Work request: Only lines with the word "pill" belong in the answer; copy them from the records below.

Excerpted data:
================
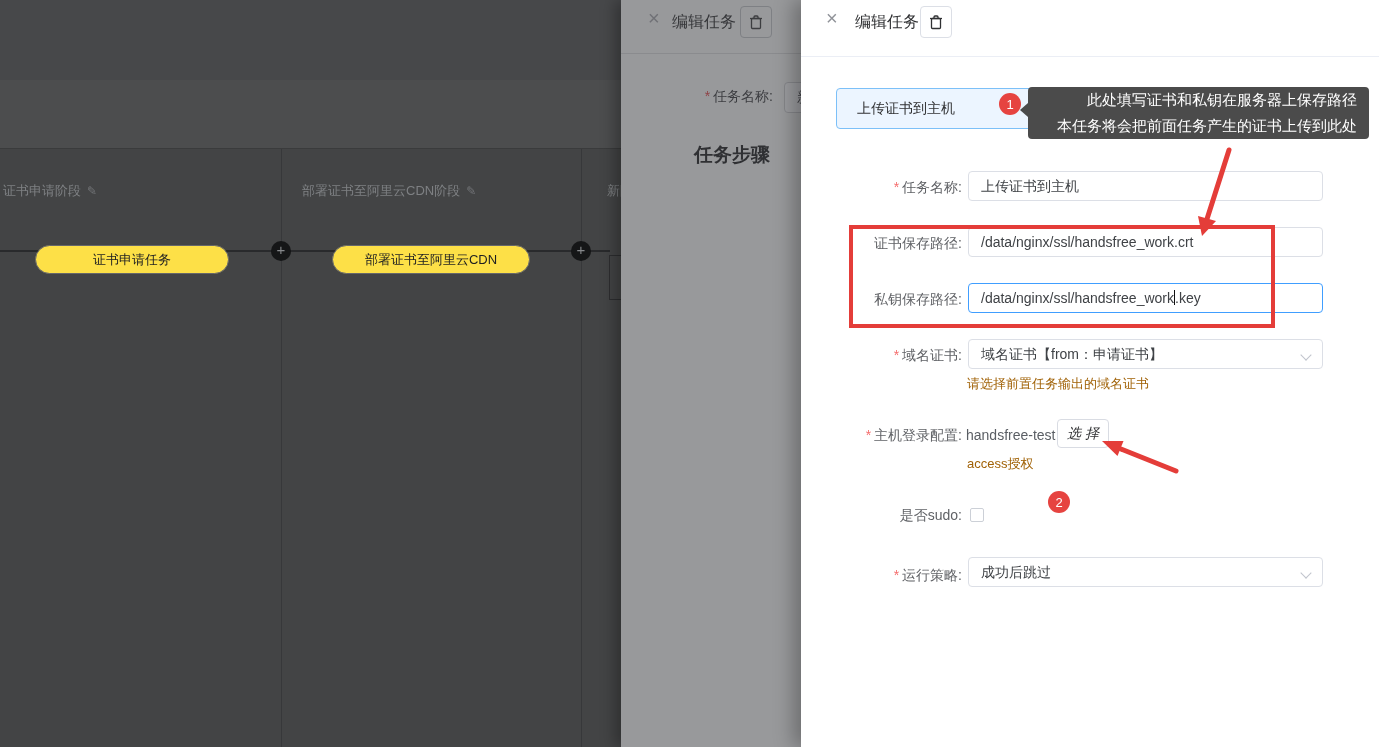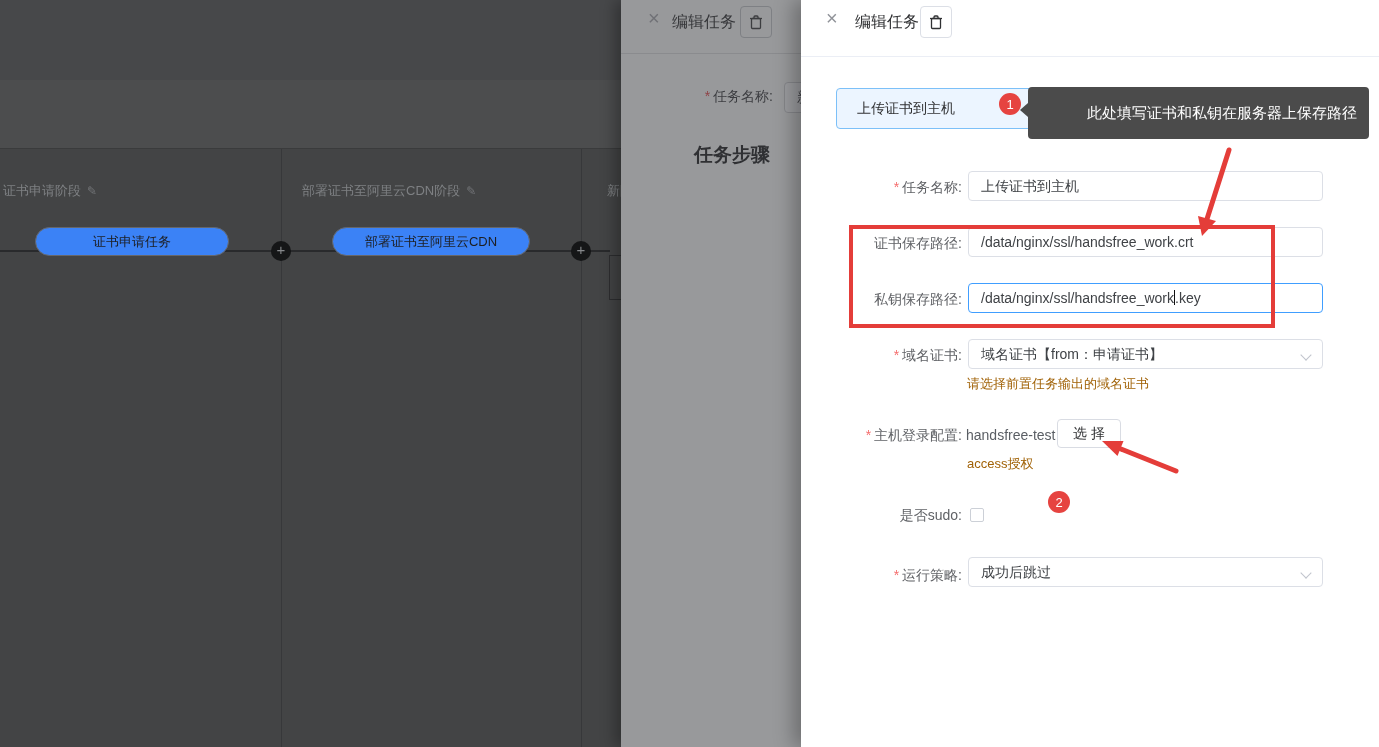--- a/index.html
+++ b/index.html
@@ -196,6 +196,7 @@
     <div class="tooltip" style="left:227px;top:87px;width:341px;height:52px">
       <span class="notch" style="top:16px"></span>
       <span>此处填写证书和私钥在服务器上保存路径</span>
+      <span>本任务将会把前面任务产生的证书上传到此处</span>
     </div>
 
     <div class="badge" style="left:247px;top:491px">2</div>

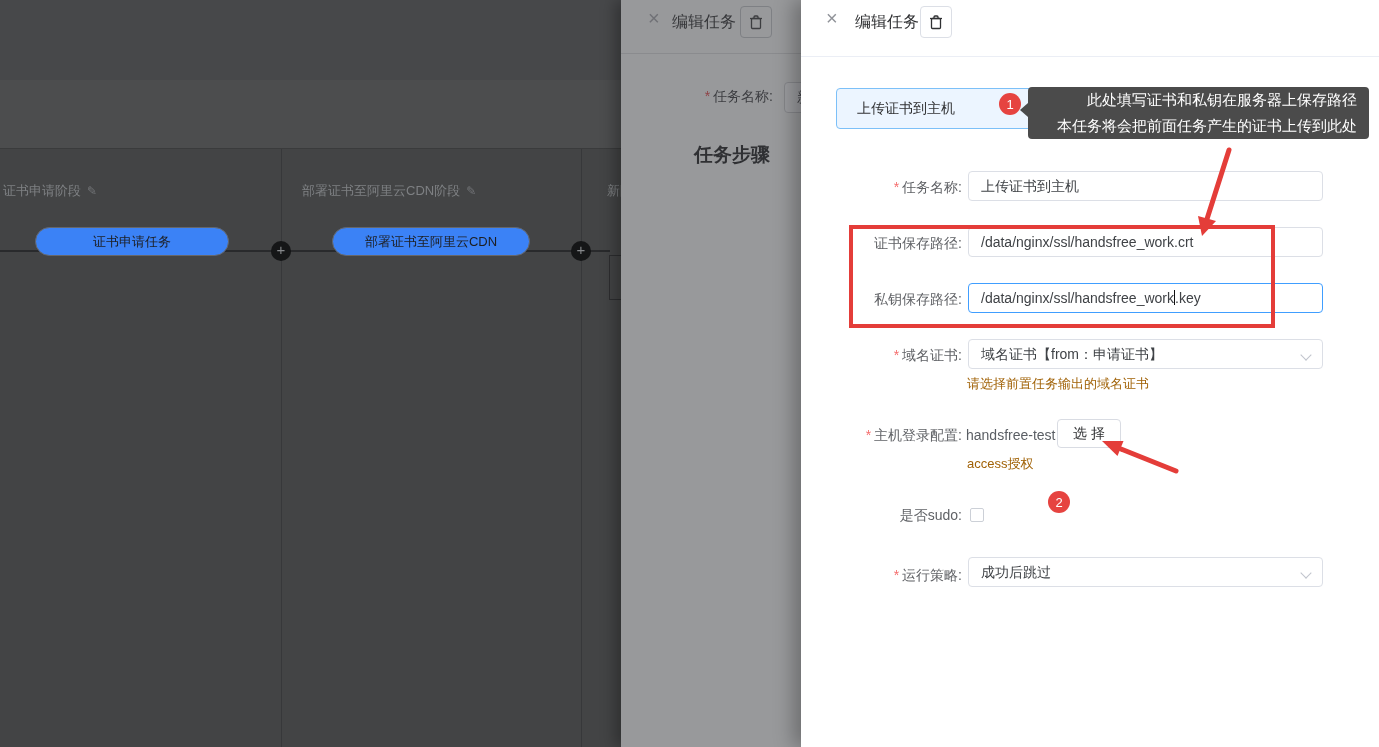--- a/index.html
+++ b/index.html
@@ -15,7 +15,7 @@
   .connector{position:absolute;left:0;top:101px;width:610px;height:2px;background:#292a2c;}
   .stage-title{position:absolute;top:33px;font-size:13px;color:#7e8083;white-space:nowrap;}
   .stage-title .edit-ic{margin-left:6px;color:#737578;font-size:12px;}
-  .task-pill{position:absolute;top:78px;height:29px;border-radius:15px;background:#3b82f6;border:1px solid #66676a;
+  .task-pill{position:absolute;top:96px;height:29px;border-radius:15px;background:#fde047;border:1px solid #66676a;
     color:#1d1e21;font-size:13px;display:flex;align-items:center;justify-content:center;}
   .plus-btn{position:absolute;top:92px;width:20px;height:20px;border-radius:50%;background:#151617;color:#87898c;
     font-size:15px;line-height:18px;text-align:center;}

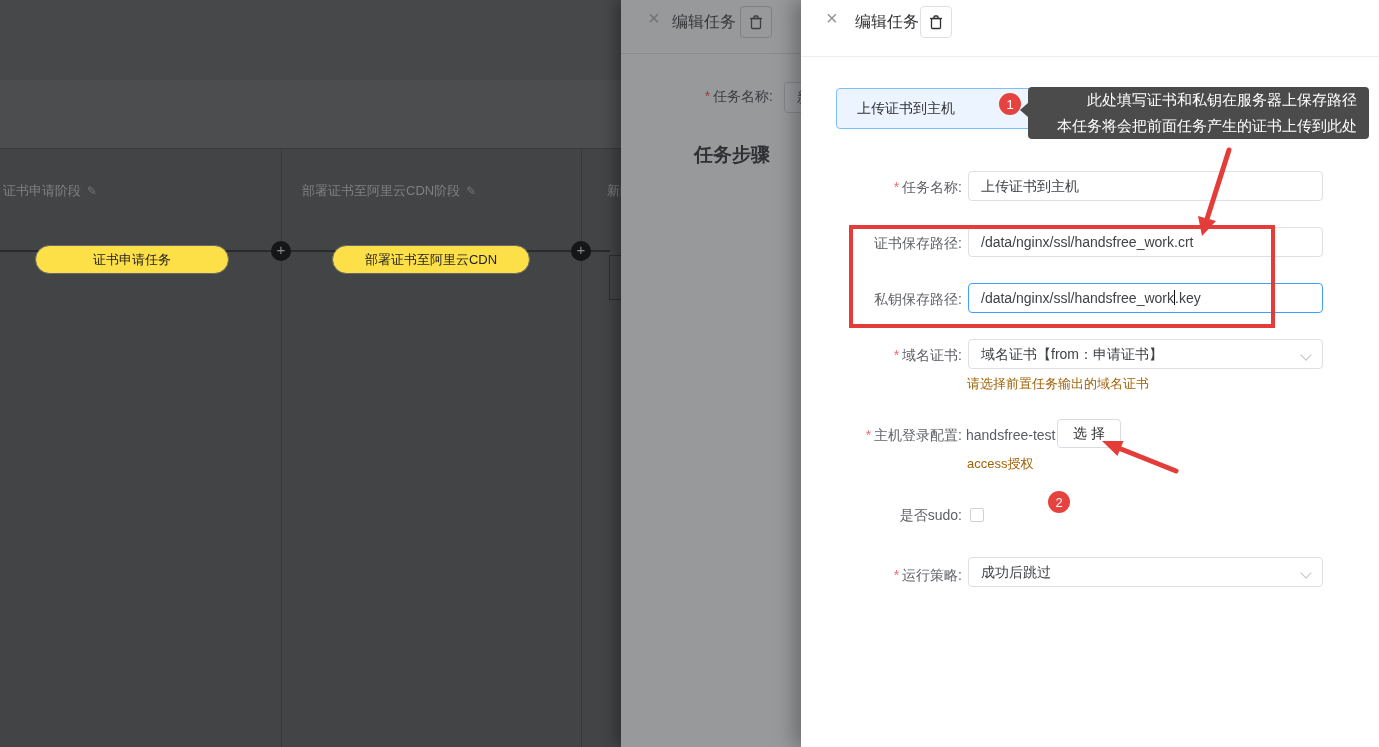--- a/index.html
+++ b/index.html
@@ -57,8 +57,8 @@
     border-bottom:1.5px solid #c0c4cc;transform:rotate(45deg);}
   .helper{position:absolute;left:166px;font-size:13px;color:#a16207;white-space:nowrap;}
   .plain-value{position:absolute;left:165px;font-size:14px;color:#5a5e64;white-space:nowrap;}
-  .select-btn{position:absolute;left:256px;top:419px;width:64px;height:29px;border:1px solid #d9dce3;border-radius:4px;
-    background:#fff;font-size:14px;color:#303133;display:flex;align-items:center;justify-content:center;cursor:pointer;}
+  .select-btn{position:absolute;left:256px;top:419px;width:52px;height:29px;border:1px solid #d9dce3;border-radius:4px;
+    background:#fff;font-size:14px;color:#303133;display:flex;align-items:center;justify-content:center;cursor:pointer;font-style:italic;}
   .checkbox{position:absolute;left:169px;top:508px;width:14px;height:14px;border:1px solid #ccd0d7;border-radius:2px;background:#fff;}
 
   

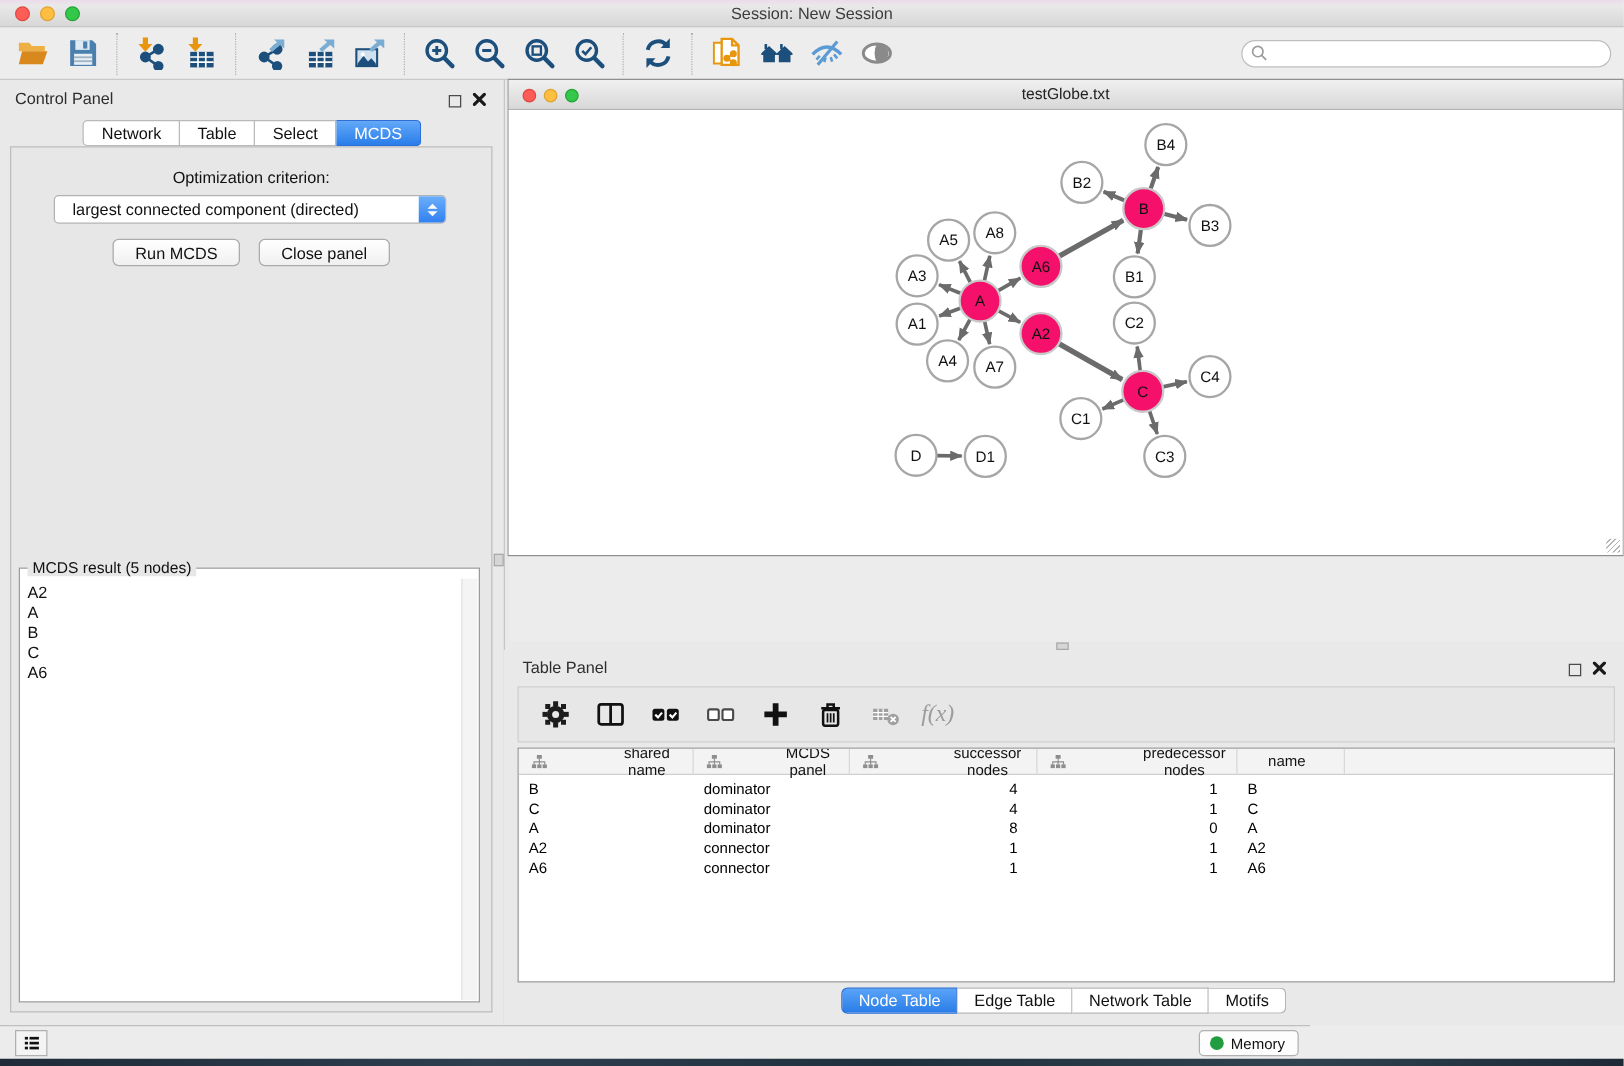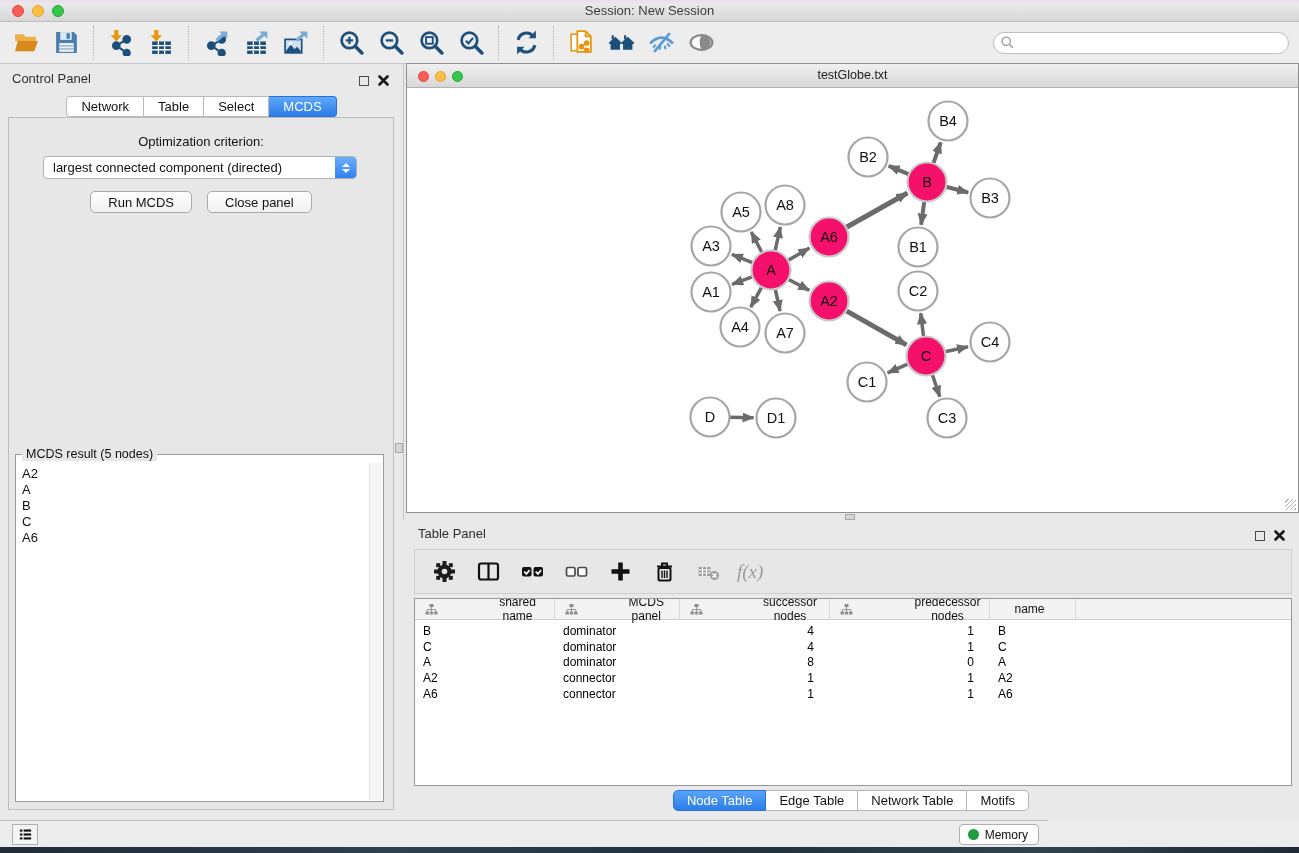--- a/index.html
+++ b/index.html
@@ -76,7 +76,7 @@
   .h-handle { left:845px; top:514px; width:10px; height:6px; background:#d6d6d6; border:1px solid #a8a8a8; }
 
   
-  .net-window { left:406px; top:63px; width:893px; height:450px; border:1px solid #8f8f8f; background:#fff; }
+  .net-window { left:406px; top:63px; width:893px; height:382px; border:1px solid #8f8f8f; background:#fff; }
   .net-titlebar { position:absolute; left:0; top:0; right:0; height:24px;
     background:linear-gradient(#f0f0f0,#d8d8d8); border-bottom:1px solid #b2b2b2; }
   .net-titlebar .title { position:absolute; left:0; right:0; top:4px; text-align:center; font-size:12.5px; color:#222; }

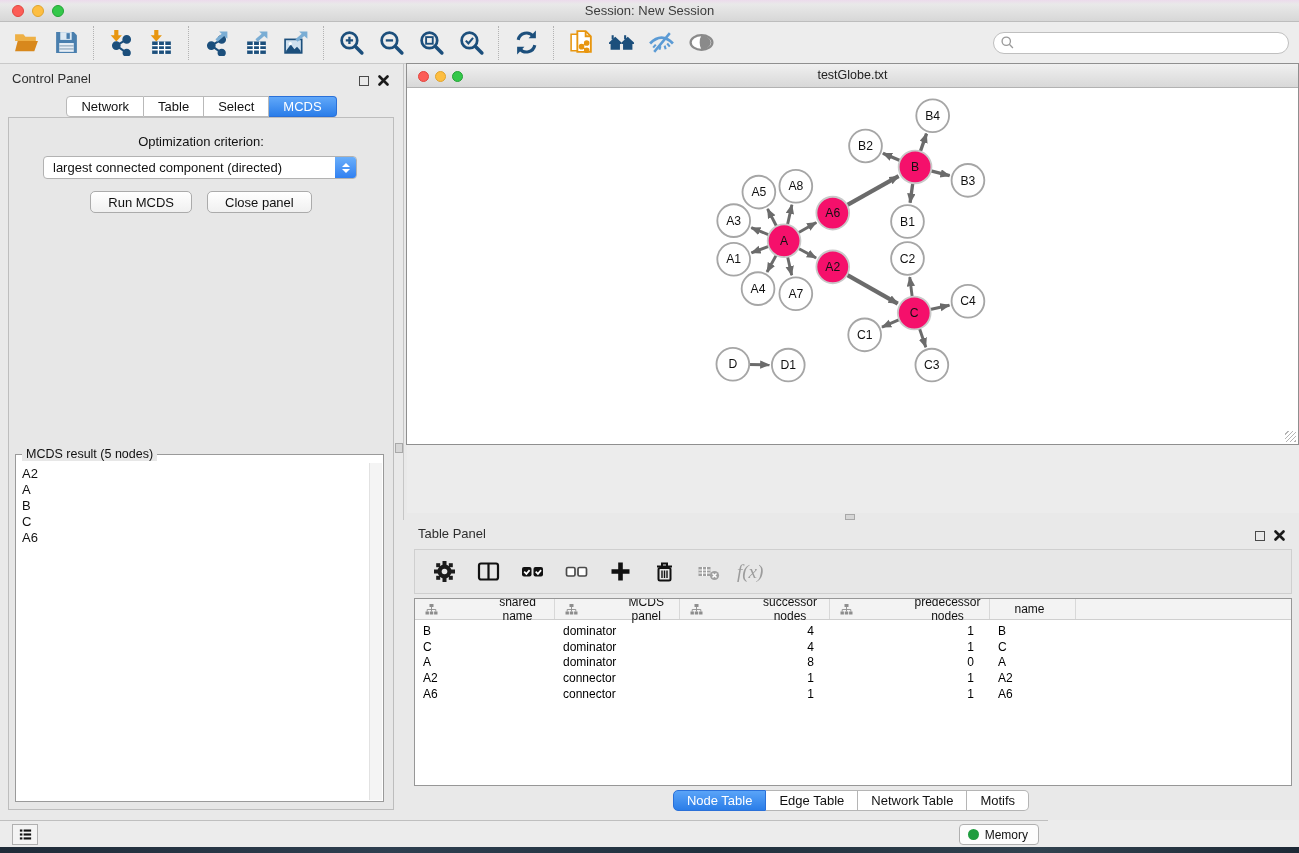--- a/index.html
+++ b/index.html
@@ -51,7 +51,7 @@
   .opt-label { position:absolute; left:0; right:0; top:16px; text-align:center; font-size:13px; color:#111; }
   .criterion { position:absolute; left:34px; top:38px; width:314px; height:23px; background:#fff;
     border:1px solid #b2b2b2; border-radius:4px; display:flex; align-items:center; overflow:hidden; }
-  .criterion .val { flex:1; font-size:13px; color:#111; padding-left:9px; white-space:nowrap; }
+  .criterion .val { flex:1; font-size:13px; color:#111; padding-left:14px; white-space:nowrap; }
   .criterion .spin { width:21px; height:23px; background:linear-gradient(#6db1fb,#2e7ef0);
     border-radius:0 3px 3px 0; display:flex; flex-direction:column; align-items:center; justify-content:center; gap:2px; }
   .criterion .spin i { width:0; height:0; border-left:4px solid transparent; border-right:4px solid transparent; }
================
Answer to the exercise:
-  .task-pill{position:absolute;top:78px;height:29px;border-radius:15px;background:#3b82f6;border:1px solid #66676a;
+  .task-pill{position:absolute;top:96px;height:29px;border-radius:15px;background:#fde047;border:1px solid #66676a;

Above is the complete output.